My youngest doesn’t last in nursery and after 15 minutes, I get the inevitable text that pulls me from my worship to come grab my son. I don’t mind. Someday he’ll make it through the whole sermon, just not today.

Luckily, our church has speakers outside of the sanctuary and I am thankful for this small blessing. Most Sundays, this is my only way to worship. This is the only way I can revel in God’s glory, catching glimpses of the message between herding my toddler.

So we make our familiar journey to a sitting area just outside the sanctuary that has undoubtedly replaced a pew for many parents of small children. It’s an unofficial club, an unspoken agreement that this is a place where parents and their noisy cargo are welcome without judgment.

If I’m being honest, there are some Sundays we don’t even make it to the sitting area.
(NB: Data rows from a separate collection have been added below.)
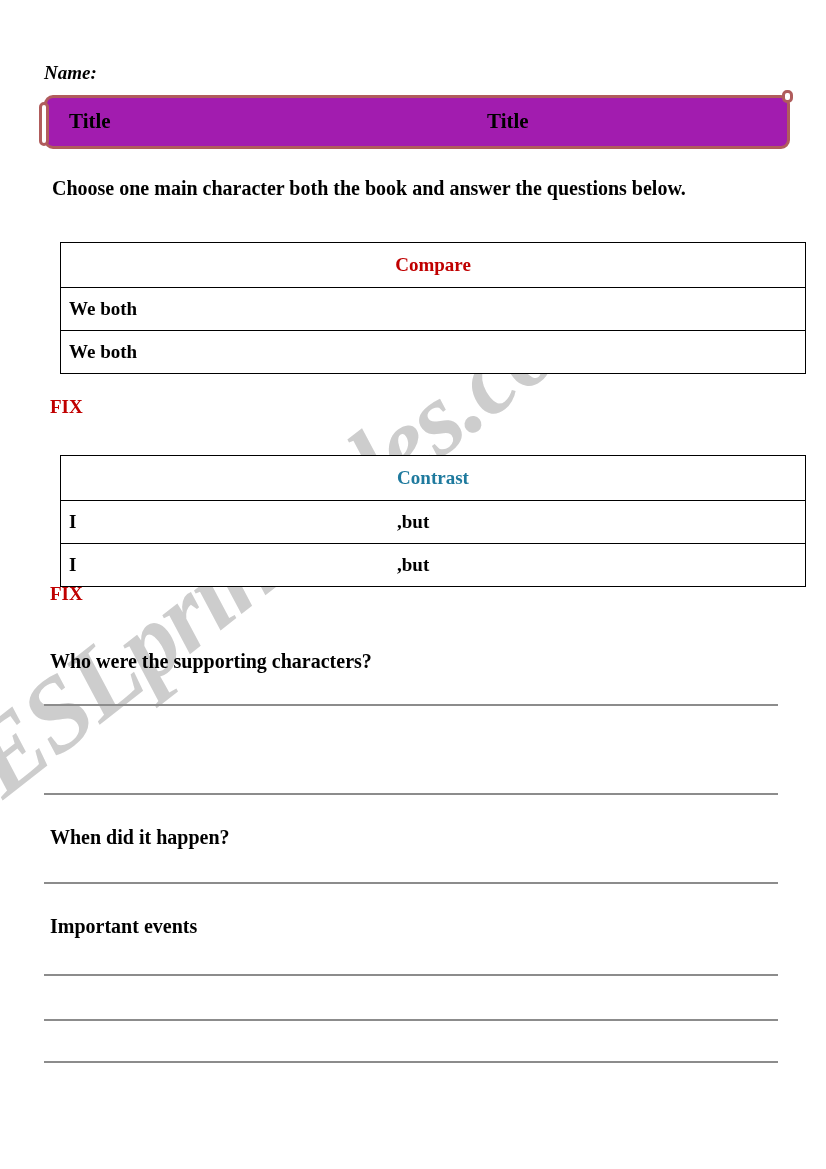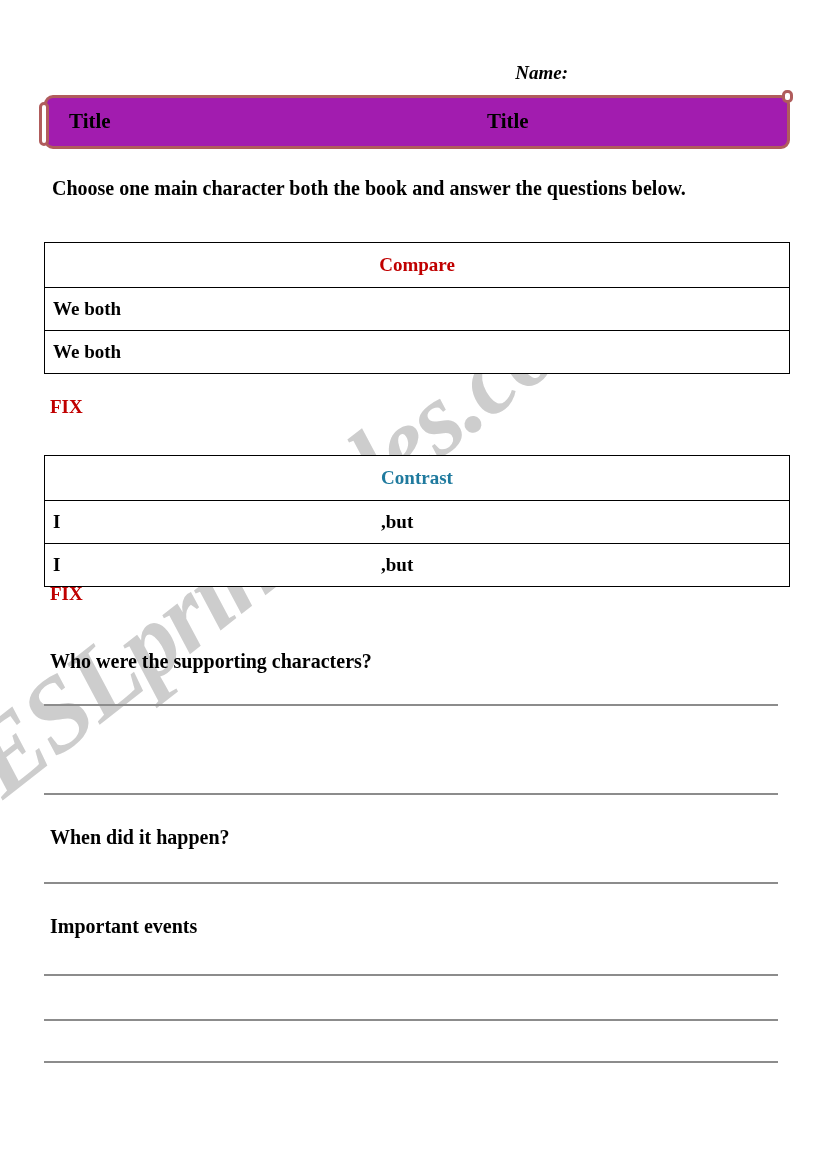--- a/index.html
+++ b/index.html
@@ -51,7 +51,7 @@
     left: 44px;
     top: 62px;
     width: 746px;
-    text-align: right;
+    text-align: left;
     padding-right: 222px;
     box-sizing: border-box;
     font-size: 19px;

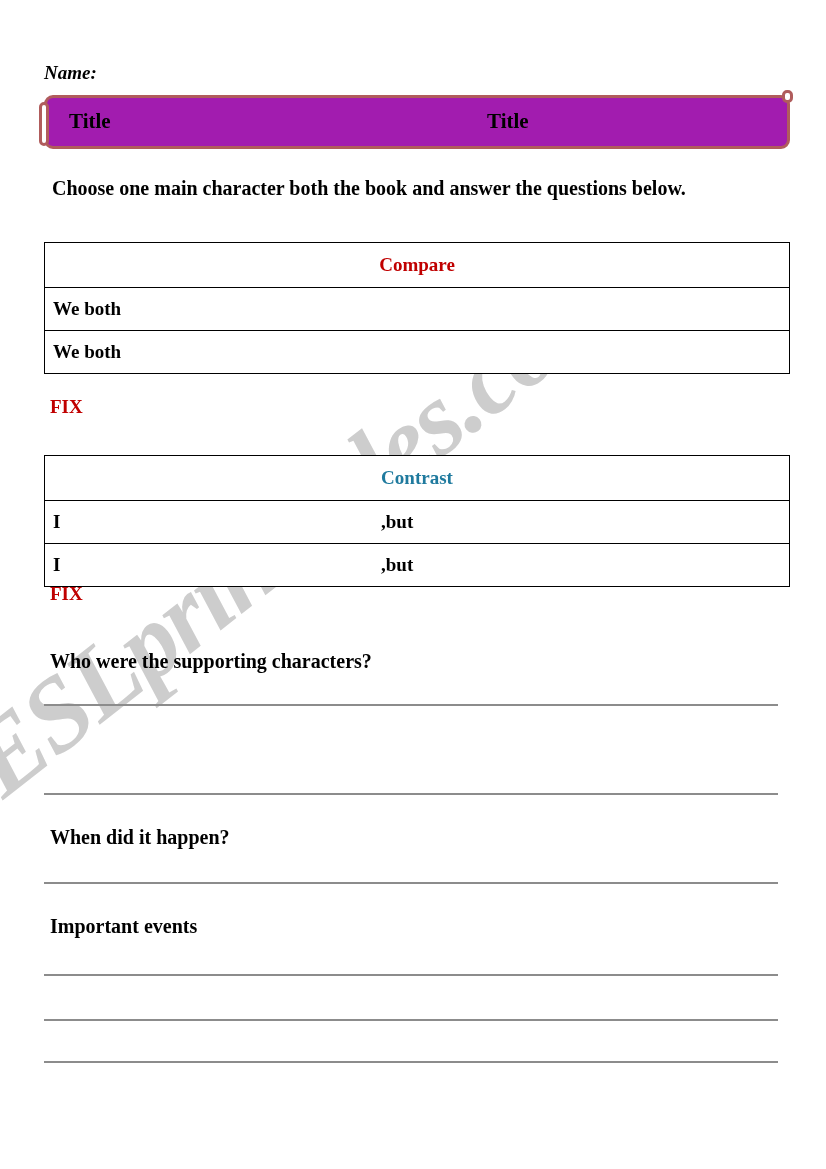--- a/index.html
+++ b/index.html
@@ -131,7 +131,7 @@
   
   .wsheet-table {
     position: absolute;
-    left: 44px;
+    left: 60px;
     width: 746px;
     border-collapse: collapse;
     background: #ffffff;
A few weeks ago, I attempted church by myself with both of my boys, ages three and 18-months. You guys, it was a circus. We left within 15 minutes of arriving. I tried to smile my way though the looks of pity and understanding. Both of my boys were in full meltdown mode and it looked like it was my first day on the job as a parent.

As I wrangled my boys into their seats, tears and frustration left me feeling defeated. My tears led to more of their tears and I sat there gripping my steering wheel like it would give me an answer.

Then, I remembered. I didn’t fail. I didn’t lose. This is what my life looks like these days. I am a busy mama of two very busy boys.

Maybe I’m being tested. I know I’m being tempted. It would be a whole lot easier to just stay home and try again when my boys are older. I’m not looking for easy. Quite frankly, I deserve more than that. My boys deserve more than that.

So I pulled out my phone and streamed our service from the park across the street.

To any given person, it may seem, as parents, we are preoccupied or distracted by our kids. It may seem like a waste of time to even attempt coming to church.

Make the attempt. The thing is, my boys are watching. They are starting to understand that a relationship with Jesus is important anywhere, everywhere, not just at church.

I am still praising Jesus, I’m just doing it outside the sanctuary. I’m still listening to His word, I might just be doing it from a park bench.

This is my current reality, but in a few years when I’ve long forgotten these days, I’ll see another young mom who has replaced my spot on the couch. I hope she knows what she is doing hasn’t gone unnoticed. What seems like a futile attempt at making a go of church yet another Sunday, isn’t a waste of time. I hope she takes this time to reassure herself of who she is in Christ.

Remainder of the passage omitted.